Another power failure at the colo today. I'm not too sure of details yet as this happened in the middle of the night for me.
Admin log: https://wikitech.leuksman.com/view/Server_admin_log#April_19
PowerMedium is very very very very very very sorry and blames the equipment manufacturer; the defective equipment is apparently being replaced.
Note that the server that carries the data dump files is currently offline. If we don't have it back real soon now I'll restart them on another server.
-- brion vibber (brion @ pobox.com)
Brion Vibber wrote:
Another power failure at the colo today. I'm not too sure of details yet as this happened in the middle of the night for me.
Admin log: https://wikitech.leuksman.com/view/Server_admin_log#April_19
PowerMedium is very very very very very very sorry and blames the equipment manufacturer; the defective equipment is apparently being replaced.
Note that the server that carries the data dump files is currently offline. If we don't have it back real soon now I'll restart them on another server.
Happened in the middle of the night for me, too, but I happened to be editing at the time. (When I'm making template changes, I try to do them at the lowest load, so they don't interfere.)
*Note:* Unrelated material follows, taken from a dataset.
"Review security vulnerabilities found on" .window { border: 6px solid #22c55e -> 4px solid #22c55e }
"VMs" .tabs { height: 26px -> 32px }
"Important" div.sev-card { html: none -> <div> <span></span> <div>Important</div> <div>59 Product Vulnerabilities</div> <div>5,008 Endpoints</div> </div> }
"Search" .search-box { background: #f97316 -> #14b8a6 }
From outside, it appeared to be on the hour (within seconds)! What task are they doing that might have tripped the circuit?
Also, you seem to have lost all routing and BGP announcements (at least as seen from here), although I had no problem getting DNS (presumably outside replication). There's a single point of failure there. There should have been failover to another cluster.
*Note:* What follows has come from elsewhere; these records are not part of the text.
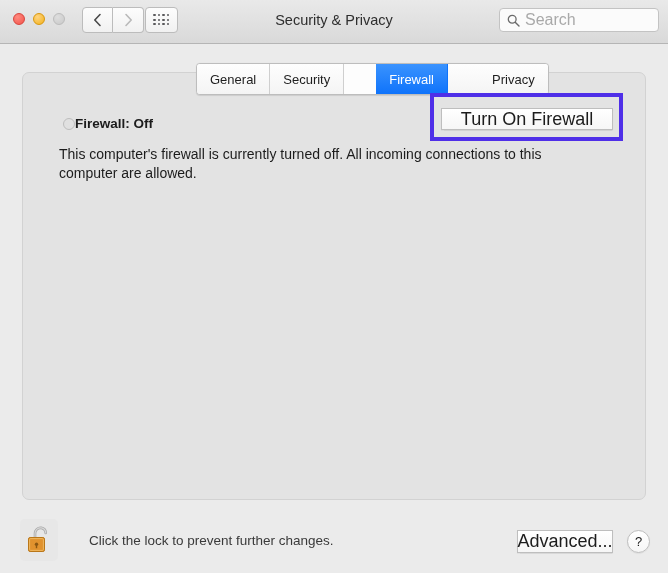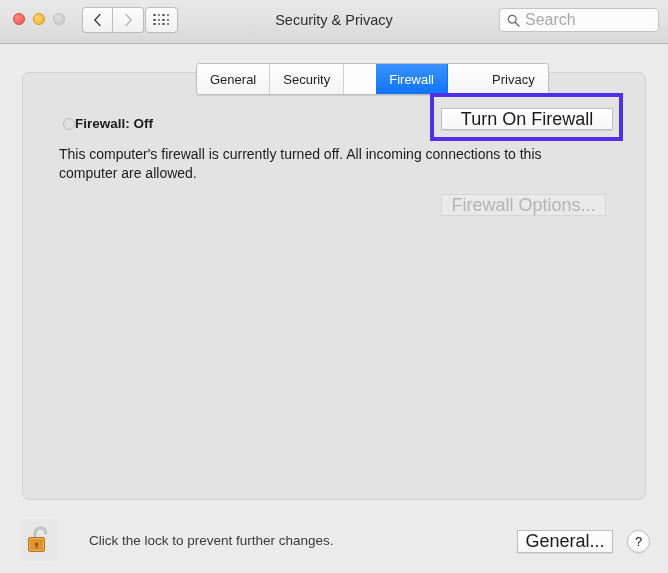"Firewall Options..." div.btn { html: <div>Firewall Options...</div> -> none }
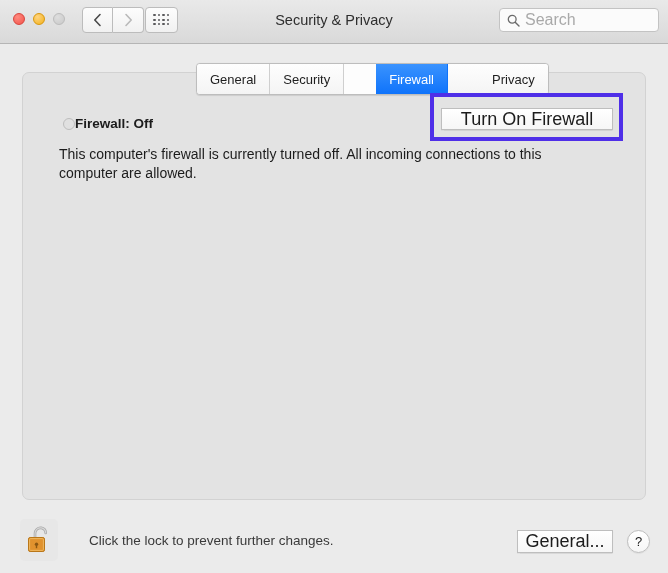"General..." div.btn { text: General -> Advanced }
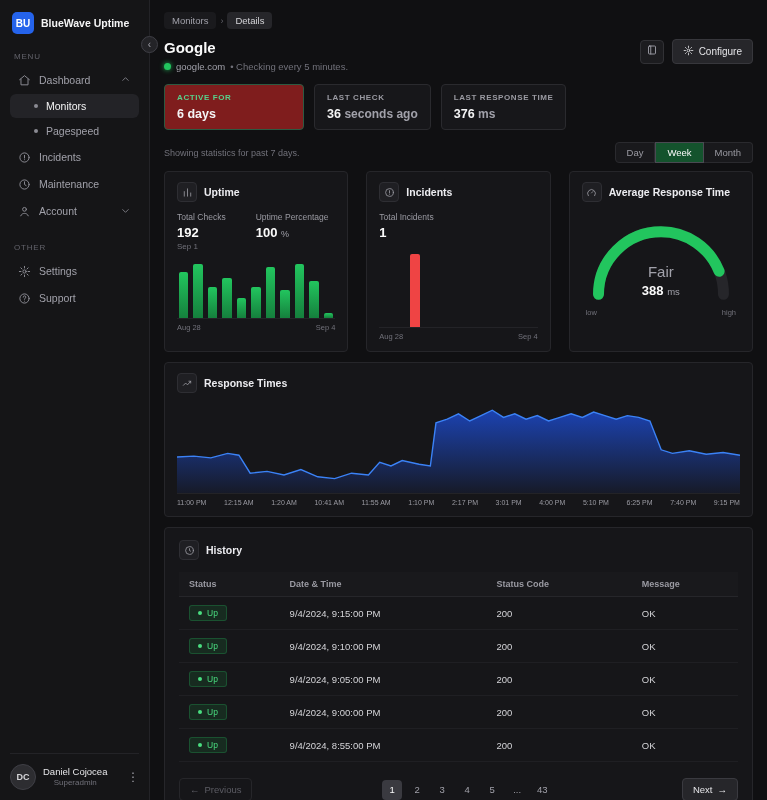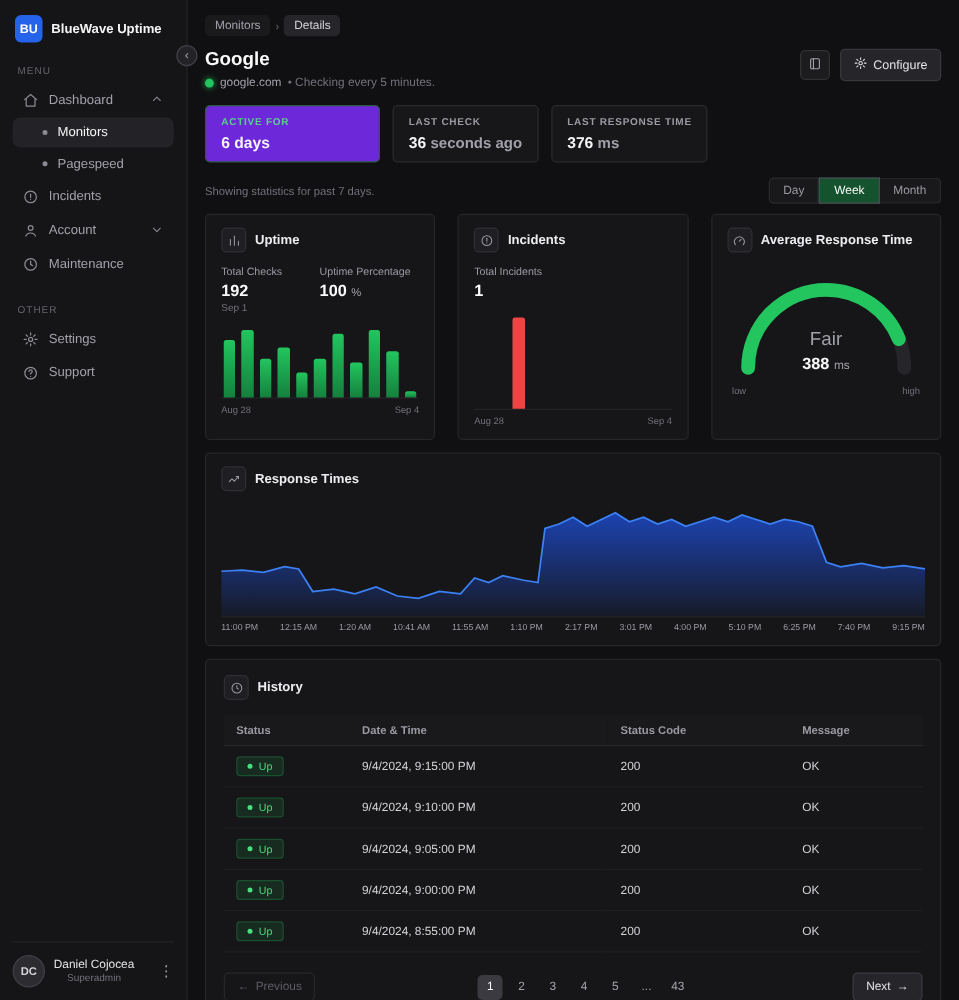"ACTIVE FOR" .stat-card.active-for { background: #6d28d9 -> #7f1d1d }
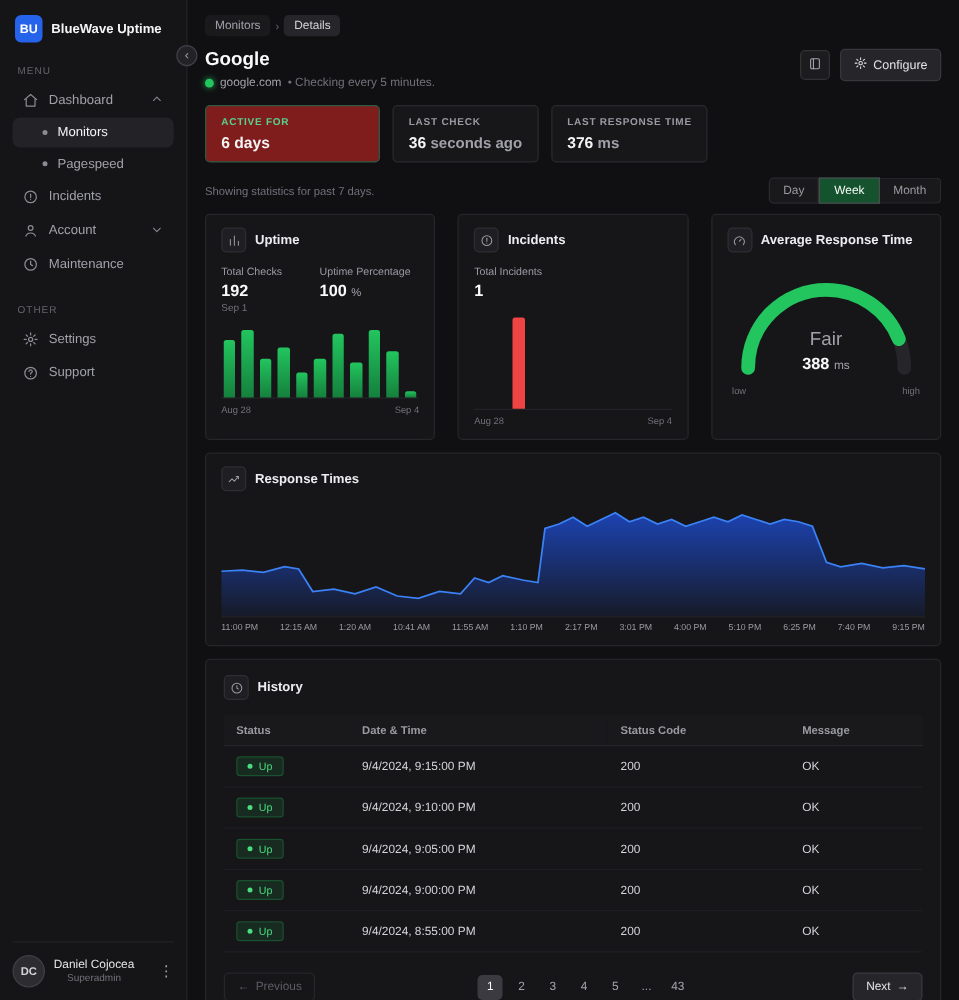"Account" div.nav-item { order: before "Maintenance" -> after "Maintenance" }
While the main folks are fixing things (I assume they are very busy now), could somebody else point me at documentation about the setup?
William Allen Simpson wrote:
Also, you seem to have lost all routing and BGP announcements (at least as seen from here), although I had no problem getting DNS (presumably outside replication). There's a single point of failure there. There should have been failover to another cluster.
Routing/BGP is the colo's responsibility.
While the main folks are fixing things (I assume they are very busy now),
Most things were fixed hours ago; nobody bothered to send out a message until I woke up. :P
could somebody else point me at documentation about the setup?
Various docs (not all outdated) on our setup: https://wikitech.leuksman.com/view/Main_Page
-- brion vibber (brion @ pobox.com)
On 19/04/06, William Allen Simpson william.allen.simpson@gmail.com wrote:
While the main folks are fixing things (I assume they are very busy now), could somebody else point me at documentation about the setup?
To someone who is still an outsider when it comes to the operating part of Wikimedia, I think half the problem a lot of the time is a lack of proper internal documentation. On a project where you have a lot of volunteer staff doing things ad hoc some of the time, it's essential that things are documented; so that if Domas or Mark aren't available, then Brion and Jens could bring up the squids without needing to have been the people who did the configuration [random example there].
No doubt people will be quick to point out the existence of http://wikitech.leuskman.com, which I counter with the argument that at least some of that information has to be out of date, and some of it is marked as such. I understand there is a private mailing list where discussion of core issues (and sensitive ones, I assume) takes place, but basics ought to be documented somewhere, and there's a lack of it.
The entire project at large suffers from a lack of documentation; some of the MediaWiki documentation, such as it is, is still stuck on Meta, and needs shifting across to MediaWiki.org. Vast quantities of pages need to be audited and brought up to date with what is current.
We're talking about a group of people volunteering their skills from all over the globe; at different levels and in different fields. We've got Aussies, and we've got Europeans and Californians. Those people can't always be available to communicate exactly what they're doing. I see no reason Wikimedia's cluster can't continue in this vein. I see every reason why it's going to become even more unmanageable than it is now without some more organisation.
This rant isn't directed at the staff so much as the system as a whole.
Rob Church
wikitech-l@lists.wikimedia.org